Il existe différentes opinions sur le moment de la chirurgie. La tranche d'âge idéale est considérée comme l'adolescence, c'est-à-dire entre 10 et 15 ans. Pendant cette période, la cage thoracique est encore souple et la récupération est plus rapide. Bien que la chirurgie puisse être pratiquée à un plus jeune âge, la probabilité de récidive augmente à mesure que le corps de l'enfant se développe rapidement pendant l'adolescence. Il peut également être appliqué à un âge avancé, mais l'opération est plus difficile car la cage thoracique perd de sa souplesse et le nombre de barres utilisées peut être plus élevé. Les résultats les plus réussis sont obtenus dans les cas de déformations symétriques.
La chirurgie de correction classique du pectus excavatum est une chirurgie à ciel ouvert réalisée selon la technique du « Ravitch ». Dans cette technique, une incision de 10 à 20 cm est pratiquée sur la paroi thoracique antérieure. Récemment, la méthode la plus utilisée et la plus esthétiquement préférée est la « réparation mini-invasive du pectus excavatum » (MIRPE, procédure NUSS). Cette technique est utilisée depuis 1987 et les résultats sont fiables. Une barre profilée en alliage nickel-acier est insérée dans le plan derrière le sternum à l'aide d'une vidéothoracoscopie. Avec une compression chronique de la barre profilée, la déformation est corrigée et la barre est retirée après un temps approprié (généralement 3 ans). La barre pectorale utilisée est un alliage nickel-acier et ne doit pas être utilisée en cas d'antécédents d'allergie au nickel. Les barres de titane peuvent être préférées dans ces cas. Afin de détecter une allergie au nickel en période préopératoire, les antécédents d'allergie sont interrogés, et un test cutané est réalisé si nécessaire.
Les patients sont 4-5 jours après la chirurgie. Ils peuvent être déchargés le même jour. Il est recommandé de se reposer pendant deux semaines, puis ils peuvent reprendre leur vie quotidienne. Il est recommandé aux patients d'éviter de s'allonger sur le côté pendant un mois et de ne pas pratiquer de sports actifs au cours des 3 premiers mois.
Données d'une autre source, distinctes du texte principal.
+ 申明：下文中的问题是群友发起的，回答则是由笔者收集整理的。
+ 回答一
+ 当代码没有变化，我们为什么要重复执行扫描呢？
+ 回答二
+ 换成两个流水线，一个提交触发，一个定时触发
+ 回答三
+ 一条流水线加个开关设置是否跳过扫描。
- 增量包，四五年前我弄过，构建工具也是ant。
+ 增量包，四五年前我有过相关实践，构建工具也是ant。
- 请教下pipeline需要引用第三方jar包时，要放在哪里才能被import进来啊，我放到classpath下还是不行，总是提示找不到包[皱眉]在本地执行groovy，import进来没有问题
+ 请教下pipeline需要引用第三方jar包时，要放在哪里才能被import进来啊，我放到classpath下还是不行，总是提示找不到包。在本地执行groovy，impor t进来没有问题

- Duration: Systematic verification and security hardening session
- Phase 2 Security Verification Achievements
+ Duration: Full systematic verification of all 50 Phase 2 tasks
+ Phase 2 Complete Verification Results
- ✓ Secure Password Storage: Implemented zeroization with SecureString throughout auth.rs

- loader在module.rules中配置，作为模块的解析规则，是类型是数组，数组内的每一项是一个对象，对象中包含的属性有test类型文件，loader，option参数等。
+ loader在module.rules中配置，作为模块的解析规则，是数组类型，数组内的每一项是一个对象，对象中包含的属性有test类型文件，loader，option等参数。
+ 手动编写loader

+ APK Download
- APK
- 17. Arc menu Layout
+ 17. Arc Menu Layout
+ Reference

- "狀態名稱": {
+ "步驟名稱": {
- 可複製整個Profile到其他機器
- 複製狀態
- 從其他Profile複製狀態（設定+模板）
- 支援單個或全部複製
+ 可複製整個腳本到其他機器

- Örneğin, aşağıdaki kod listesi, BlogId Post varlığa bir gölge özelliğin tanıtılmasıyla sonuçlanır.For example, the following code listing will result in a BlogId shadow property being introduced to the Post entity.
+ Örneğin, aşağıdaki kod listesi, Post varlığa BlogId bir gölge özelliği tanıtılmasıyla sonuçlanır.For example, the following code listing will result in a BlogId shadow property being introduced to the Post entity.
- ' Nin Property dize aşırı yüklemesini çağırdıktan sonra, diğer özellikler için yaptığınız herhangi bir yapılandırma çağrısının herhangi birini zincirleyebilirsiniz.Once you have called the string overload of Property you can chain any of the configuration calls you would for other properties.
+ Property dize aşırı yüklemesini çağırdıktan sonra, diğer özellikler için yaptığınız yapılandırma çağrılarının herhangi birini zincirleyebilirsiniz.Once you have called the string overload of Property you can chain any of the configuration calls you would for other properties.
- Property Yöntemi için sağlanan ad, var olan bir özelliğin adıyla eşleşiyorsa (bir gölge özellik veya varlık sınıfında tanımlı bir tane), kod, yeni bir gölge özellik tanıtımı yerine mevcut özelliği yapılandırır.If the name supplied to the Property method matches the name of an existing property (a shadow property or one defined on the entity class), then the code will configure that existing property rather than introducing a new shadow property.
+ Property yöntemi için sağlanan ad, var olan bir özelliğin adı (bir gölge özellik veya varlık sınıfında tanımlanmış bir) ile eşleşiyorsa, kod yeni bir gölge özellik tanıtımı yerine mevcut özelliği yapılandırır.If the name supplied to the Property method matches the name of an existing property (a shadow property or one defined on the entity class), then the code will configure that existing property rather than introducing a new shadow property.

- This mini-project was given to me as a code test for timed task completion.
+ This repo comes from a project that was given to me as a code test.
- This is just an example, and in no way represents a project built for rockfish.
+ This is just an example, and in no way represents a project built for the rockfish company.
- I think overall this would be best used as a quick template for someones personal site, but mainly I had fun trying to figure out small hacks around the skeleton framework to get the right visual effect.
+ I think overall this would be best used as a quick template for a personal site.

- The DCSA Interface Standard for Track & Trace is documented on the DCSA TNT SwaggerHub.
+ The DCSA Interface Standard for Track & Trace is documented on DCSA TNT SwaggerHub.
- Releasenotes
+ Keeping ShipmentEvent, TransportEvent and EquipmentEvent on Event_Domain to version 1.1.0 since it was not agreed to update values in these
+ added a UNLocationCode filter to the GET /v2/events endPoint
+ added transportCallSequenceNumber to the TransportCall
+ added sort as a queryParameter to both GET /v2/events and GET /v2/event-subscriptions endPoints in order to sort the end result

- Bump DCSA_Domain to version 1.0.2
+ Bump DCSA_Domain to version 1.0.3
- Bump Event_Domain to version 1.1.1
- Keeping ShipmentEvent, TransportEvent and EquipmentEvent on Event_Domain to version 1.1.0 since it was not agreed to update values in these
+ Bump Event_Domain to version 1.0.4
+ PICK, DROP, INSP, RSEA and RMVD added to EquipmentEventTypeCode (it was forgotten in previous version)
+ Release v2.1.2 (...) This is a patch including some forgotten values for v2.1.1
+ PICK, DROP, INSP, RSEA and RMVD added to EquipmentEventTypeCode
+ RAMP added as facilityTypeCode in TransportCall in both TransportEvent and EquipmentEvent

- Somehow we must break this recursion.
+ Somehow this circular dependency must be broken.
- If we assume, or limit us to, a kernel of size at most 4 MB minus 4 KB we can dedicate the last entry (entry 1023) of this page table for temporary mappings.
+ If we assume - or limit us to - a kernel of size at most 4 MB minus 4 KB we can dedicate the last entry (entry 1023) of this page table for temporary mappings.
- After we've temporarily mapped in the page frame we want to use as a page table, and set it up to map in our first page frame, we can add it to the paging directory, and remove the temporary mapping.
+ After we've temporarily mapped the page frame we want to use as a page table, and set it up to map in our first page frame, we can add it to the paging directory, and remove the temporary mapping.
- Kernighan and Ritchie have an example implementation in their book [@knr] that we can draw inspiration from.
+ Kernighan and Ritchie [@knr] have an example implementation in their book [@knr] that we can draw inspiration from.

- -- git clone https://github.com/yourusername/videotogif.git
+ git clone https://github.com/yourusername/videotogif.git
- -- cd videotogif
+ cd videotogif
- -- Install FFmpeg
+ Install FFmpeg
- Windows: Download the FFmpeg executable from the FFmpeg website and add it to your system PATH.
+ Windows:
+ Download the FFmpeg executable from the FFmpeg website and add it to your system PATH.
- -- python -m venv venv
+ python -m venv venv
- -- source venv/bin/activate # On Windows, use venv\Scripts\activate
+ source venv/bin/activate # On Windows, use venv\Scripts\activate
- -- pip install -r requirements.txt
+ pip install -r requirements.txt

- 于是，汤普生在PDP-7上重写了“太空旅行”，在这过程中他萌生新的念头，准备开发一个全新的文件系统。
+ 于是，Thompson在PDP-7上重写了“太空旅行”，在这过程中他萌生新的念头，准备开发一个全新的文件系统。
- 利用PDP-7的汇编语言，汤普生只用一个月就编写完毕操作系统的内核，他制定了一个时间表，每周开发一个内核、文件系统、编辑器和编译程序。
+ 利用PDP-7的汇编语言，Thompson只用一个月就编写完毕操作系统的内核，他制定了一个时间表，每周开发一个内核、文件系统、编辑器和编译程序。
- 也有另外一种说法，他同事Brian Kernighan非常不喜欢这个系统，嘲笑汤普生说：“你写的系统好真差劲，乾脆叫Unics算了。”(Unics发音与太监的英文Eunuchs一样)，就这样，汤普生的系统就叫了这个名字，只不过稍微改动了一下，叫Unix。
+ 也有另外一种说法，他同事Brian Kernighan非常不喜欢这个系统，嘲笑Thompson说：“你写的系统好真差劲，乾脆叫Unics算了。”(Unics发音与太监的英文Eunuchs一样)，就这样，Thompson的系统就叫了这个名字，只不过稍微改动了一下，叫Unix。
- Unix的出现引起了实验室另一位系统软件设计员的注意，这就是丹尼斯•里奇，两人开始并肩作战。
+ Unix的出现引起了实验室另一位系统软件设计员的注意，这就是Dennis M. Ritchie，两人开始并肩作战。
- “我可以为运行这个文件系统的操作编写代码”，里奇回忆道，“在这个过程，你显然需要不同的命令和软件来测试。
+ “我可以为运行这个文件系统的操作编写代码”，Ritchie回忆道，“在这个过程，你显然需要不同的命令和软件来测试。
Les avantages importants de la technique sont que l'incision est latérale et petite, la durée de l'opération et la quantité de saignement sont très faibles en chirurgie Nuss. Le taux de réussite et la satisfaction des patients sont élevés (95%-98%), le taux de complications est faible. La barre est généralement prise après 3 ans.
Une cloche à vide peut être utilisée comme alternative à la chirurgie. De nombreux patients préfèrent subir une intervention chirurgicale car ils doivent l'utiliser tous les jours, provoquent fréquemment des douleurs, des rougeurs et une sensibilité, et les résultats sont obtenus après une utilisation à long terme.